I think that shipping proce must hav ebeen a mistake. I just paid about 700 plus 250 shipping for my fx555 from that Swedish site. Supposed to ship today. https://www.entreprenadbutiken.com/husqvarna-bruchcutters/husqvarna-555fx


----------



## Apachedesert

To all you Husqvarna FX555 veterans out there........Just got my FX555 from Sweden, and I have some assembly questions. my manual come in Swedish, and the online English version is only somewhat helpful. First question, when installing the blade guard, do you leave the plastic washers on when tightening it down? Second question, how do I know which way to put the blade on? Yeah, I know I can wait until it's fired up and I can't cut anything. Does the side that has the writing on the blade face the ground or face the sky? Also, I have a metal pin about 3-4 inches long that is left over. It came in the bag of stuff, and i can't figure out what it's for. Thanks


----------



## cnp

The pin is for locking the grass cutting string device. You'll find a small hole in the spindle housing for inserting the pin.. That will allow you to tighten up the device.
I believe that the blade rotates counter clockwise as viewed from a standing position and believe that the print is facing you. ( Check that out).


----------



## Apachedesert

Ok Fellas......just answered my own dumass questions. I've got it squared awat


----------



## Apachedesert

cnp said:


> The pin is for locking the grass cutting string device. You'll find a small hole in the spindle housing for inserting the pin.. That will allow you to tighten up the device.
> I believe that the blade rotates counter clockwise as viewed from a standing position and believe that the print is facing you. ( Check that out).


Okay, thanks CNP!


----------



## ATH

not sure about the plastic washers???

Blade - holding the saw in use, the teeth point left (it is spinning counter clockwise). Obviously when you have it flipped to tighten the nut, it spins clockwise.
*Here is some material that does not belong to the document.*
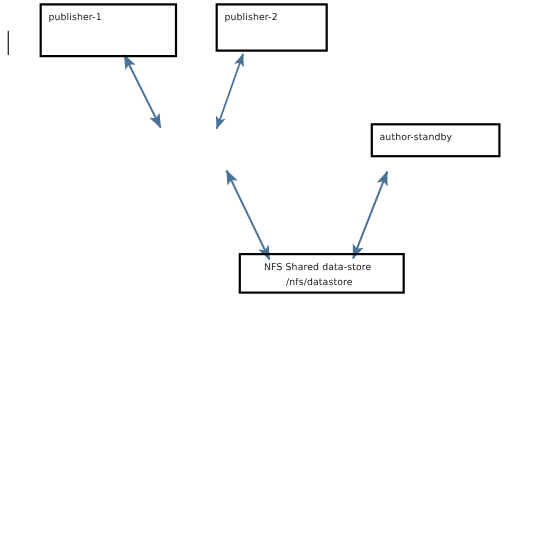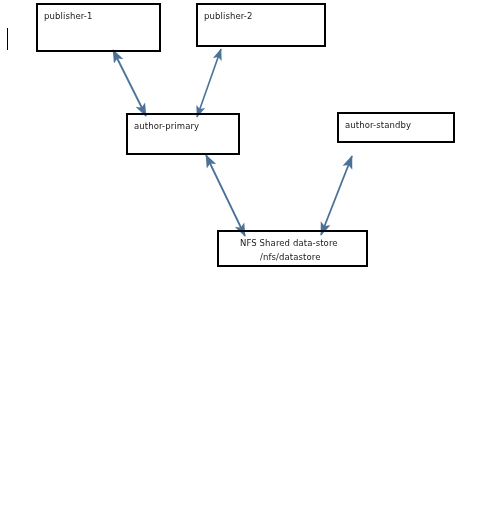"publisher-2" #publisher-2 { width: 130px -> 102px }
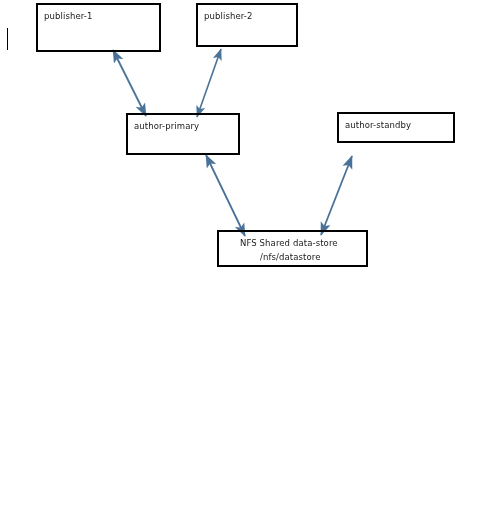"author-primary" div.node { html: <div> <span>author-primary</span> </div> -> none }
I think the pin you are talking about is to lock the spindle in place when you loosen or tighten the blade. You can use a 7/32" file to do that as well...which is the size required to sharpen the blade, so very convenient.

I recommend getting the set gauge from your local Husqvarna dealer. I tried just using pliers to set the teeth after using it and didn't do a good job - wore out the blade more than I needed to. Looks like it is part number Husqvarna 596 28 61-01. Here is a quick video that I found when looking for help sharpening that I saw and said "I need to find that tool".


----------



## Apachedesert

Post morten on my maiden voyage with Husqvarna 555 FX. I did an awesome job of clearing some of my land. Really fun experience, but I really beat that Scarlet blade up that they send you from Husq with the 555. Since I bought mine from a business in Sweden, I emailed them about the blade issue, and the tech support guy told me to ditch that blade and get the hard metal blade in in the link below. He said I would need to take it to a professional sharpener who has a diamond sharpener, and not even waste my time trying to sharpen the hard metal myself. It makes sense given how hard the metal "allegedly" is. I bought two of the blades and actually received them today. Total cost with shipping in us dollars was 80 bucks for 2. I will let you guys know how the blade works out. https://www.entreprenadbutiken.se/rojsagar-2/tillbehor-rojsagar/strand-hardmetall-rojsagsklinga.html


----------



## Apachedesert

ATH said:


> not sure about the plastic washers???
> 
> Blade - holding the saw in use, the teeth point left (it is spinning counter clockwise). Obviously when you have it flipped to tighten the nut, it spins clockwise.
> 
> I think the pin you are talking about is to lock the spindle in place when you loosen or tighten the blade. You can use a 7/32" file to do that as well...which is the size required to sharpen the blade, so very convenient.
> 
> I recommend getting the set gauge from your local Husqvarna dealer. I tried just using pliers to set the teeth after using it and didn't do a good job - wore out the blade more than I needed to. Looks like it is part number Husqvarna 596 28 61-01. Here is a quick video that I found when looking for help sharpening that I saw and said "I need to find that tool".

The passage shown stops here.